Des premiers signaux positifs ont tout de même été envoyés : 30% du parc automobile de l’État devrait être constitué de véhicules électriques et hybrides d’ici 2021. D’autre part, le marché marocain à lui seul ne saurait justifier une usine au Maroc. C’est bien l’export vers les marchés européens, voire africains, que vise BYD.
Or, il n’y a qu’en Chine que la transition de la mobilité durable a été éclair. Plus de trente villes y ont acté que 100% de leurs transports publics seraient électriques d’ici 2020, à coups de subventions étatiques. Les premières annonces des capitales européennes fixent ce seuil à 2040. BYD est donc concentré sur sa croissance domestique, où elle effectue de lourds investissements pour être, d’ici 2021, le troisième producteur mondial de batteries électriques en termes de capacité (34 000 mégawattheures). Le nerf de la guerre en matière de mobilité électrique.

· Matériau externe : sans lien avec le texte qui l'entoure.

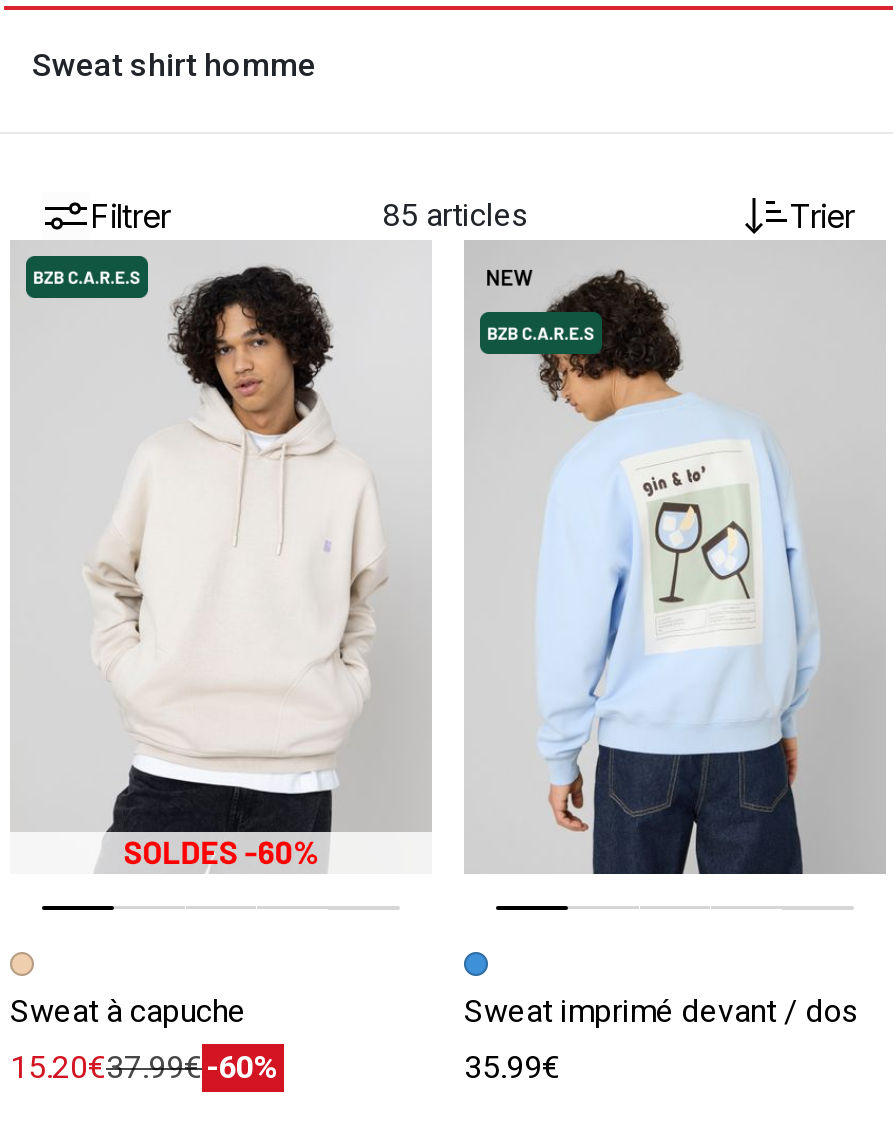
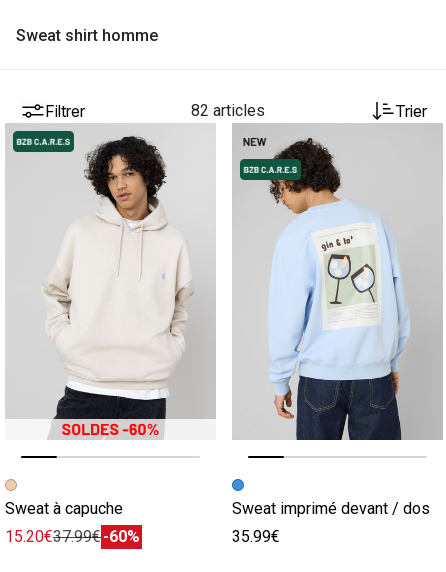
[382,196,530,234] 85 articles -> [191,101,265,120] 82 articles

Du concret à la science-fiction
Les usines marocaines de BYD sont-elles donc renvoyées aux calendes grecques ? Pas toutes. En calquant le modèle de développement de BYD en Europe et aux États-Unis au Maroc, une première usine de bus serait la plus probable. Nos interlocuteurs suivent d’ailleurs de près l’affaire qui oppose M’dina Bus au conseil de la ville de Casablanca. Si BYD remportait un appel d’offres pour renouveler le parc vétuste de bus casablancais, ne serait-ce pas là une bonne raison d’ouvrir une usine capable de produire 300 bus par an dans la capitale économique, d’autant que le plan tangérois initial est retardé par le fiasco de la Cité Mohammed VI Tanger Tech ?
Quant à une usine pour produire les équipements d’un métro aérien, là aussi, Casablanca présente plusieurs atouts. Le 16 janvier, lors d’une journée d’études organisée par Casa Transports pour lancer le débat sur le Plan de déplacements urbains (PDU) 2030, la possibilité d’un métro aérien a refait surface. Peut-être une coïncidence, mais en décembre 2017, le PDG de BYD, Wang Chuanfu, n’avait pas manqué de vanter les mérites de son métro aérien lorsqu’il traversait les rues de la capitale économique en direction du palais royal.

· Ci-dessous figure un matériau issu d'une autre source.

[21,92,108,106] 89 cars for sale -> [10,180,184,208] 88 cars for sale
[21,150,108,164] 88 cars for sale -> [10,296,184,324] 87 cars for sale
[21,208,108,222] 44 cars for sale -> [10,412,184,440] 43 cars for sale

“Une usine de voitures électriques en 2023, ce serait pas mal”
Pour les voitures, il faudra au minimum attendre encore quelques années que les marchés européen et africain arrivent à maturité pour justifier une usine marocaine. “Une usine en 2023, ce ne serait pas mal”, souffle une source aux prises avec les Chinois. Quant aux batteries, “elles pourraient venir en fonction de la montée en puissance des précédentes usines”. Une usine de batteries BYD à domicile, ce serait le jackpot pour le Maroc. En Chine, BYD installe ses usines à proximité des mines de minerais pour une intégration verticale complète.

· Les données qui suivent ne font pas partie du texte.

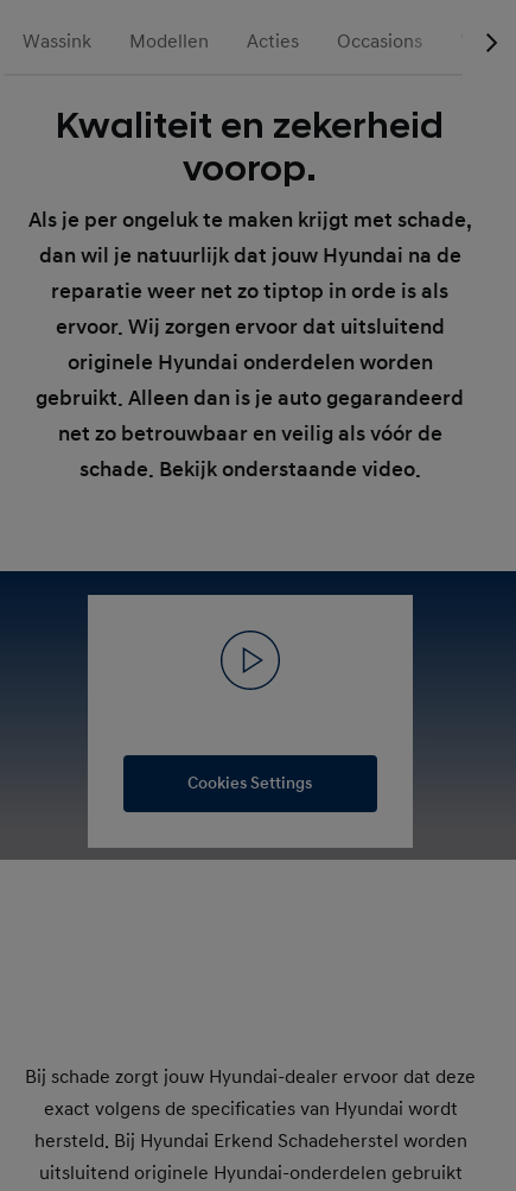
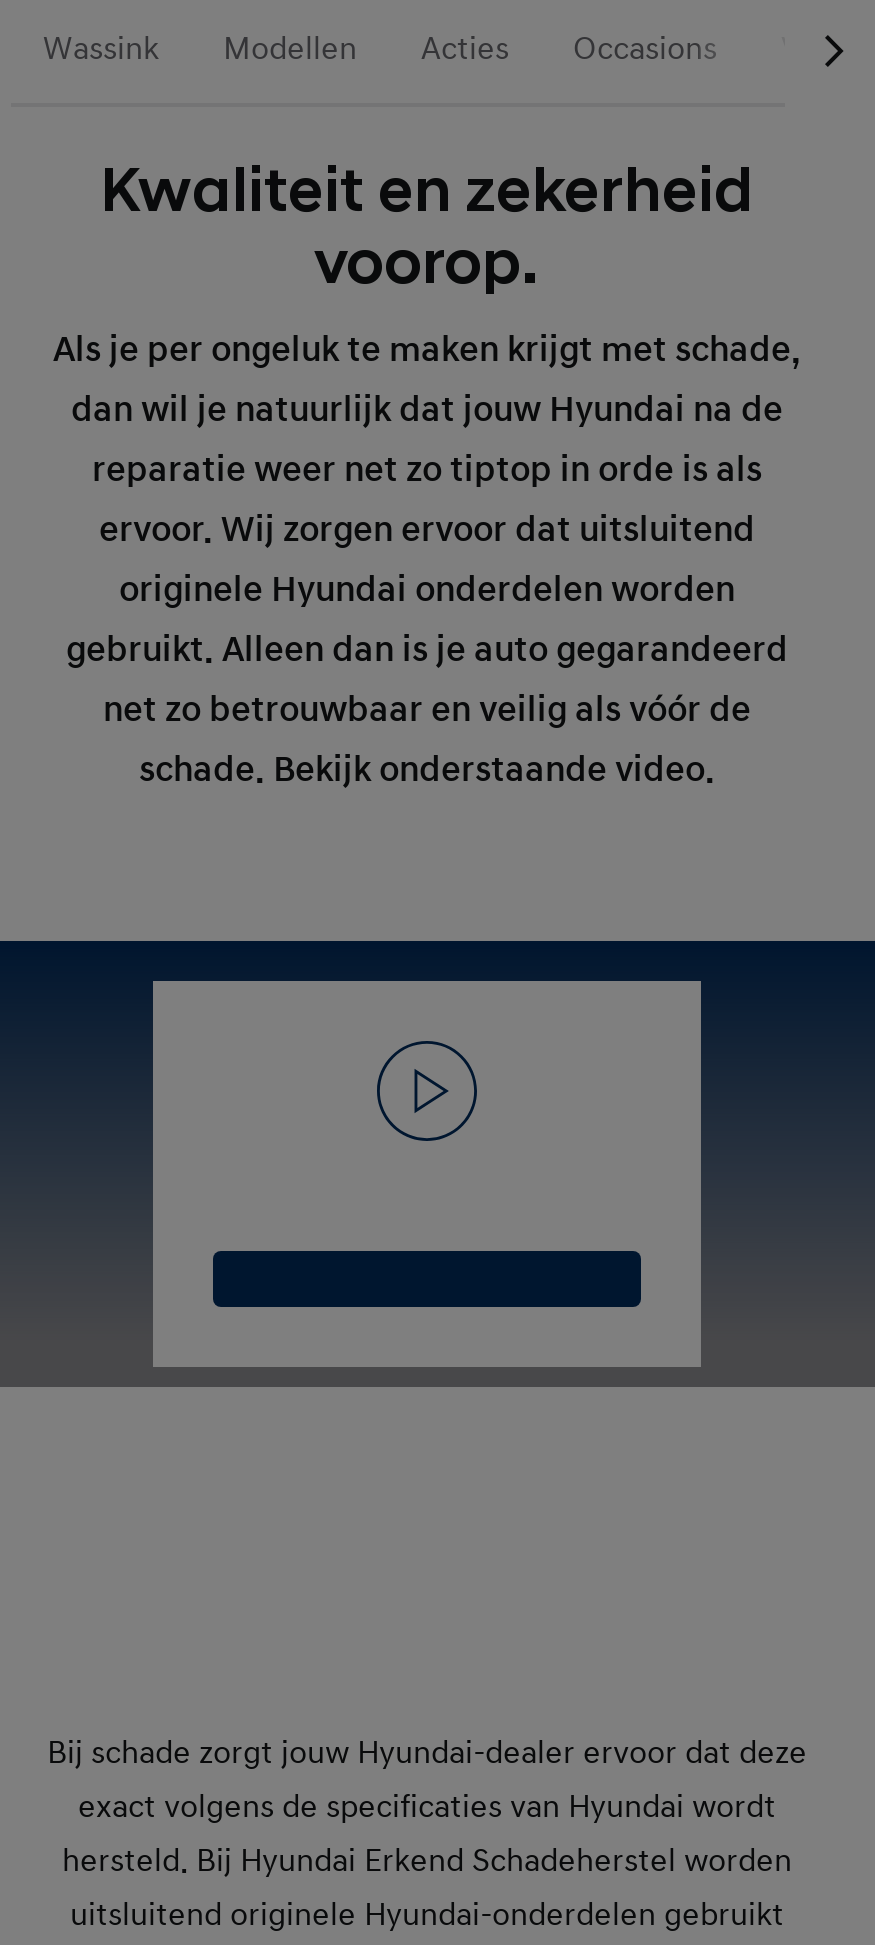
[188,773,313,793] Cookies Settings -> none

Or, parmi ces composants, il faut du phosphate et du cobalt. Qu’à cela ne tienne, le royaume fait partie des pays avec les plus grandes réserves mondiales. Managem exploite actuellement la plus grande mine de cobalt pur au monde à Bou-Azzer, à 120 kilomètres d’Ouarzazate. Cependant, ces batteries font l’objet de précieux brevets jalousement gardés par BYD, qui ne compte actuellement aucune usine de batteries à l’étranger. Citant le brand manager de BYD, Reuters écrivait en mars 2018 que BYD n’avait actuellement “aucun projet d’usines de batteries en dehors de la Chine”. De la science-fiction, jusqu’à preuve du contraire.
Cet article vous a plu ?
Pour continuer à fournir de l’information vérifiée et approfondie, TelQuel a besoin de votre soutien à travers les abonnements. Le modèle classique de la publicité ne permet plus de financer la production d’une information indépendante et de qualité. Or, analyser notre société, réaliser des reportages et mener des enquêtes pour montrer le Maroc “tel qu’il est” a bel et bien un coût.
Un coût qui n’a pas de prix, tant la presse est un socle de la démocratie. Parce qu’à TelQuel nous en sommes convaincus, nous avons fait le choix d’investir dans le journalisme, en privilégiant l’information qui a du sens plutôt que la course aux clics. Pour cela, notre équipe est constituée de journalistes professionnels. Nous continuons aussi à investir dans des solutions technologiques pour vous offrir la meilleure expérience de lecture.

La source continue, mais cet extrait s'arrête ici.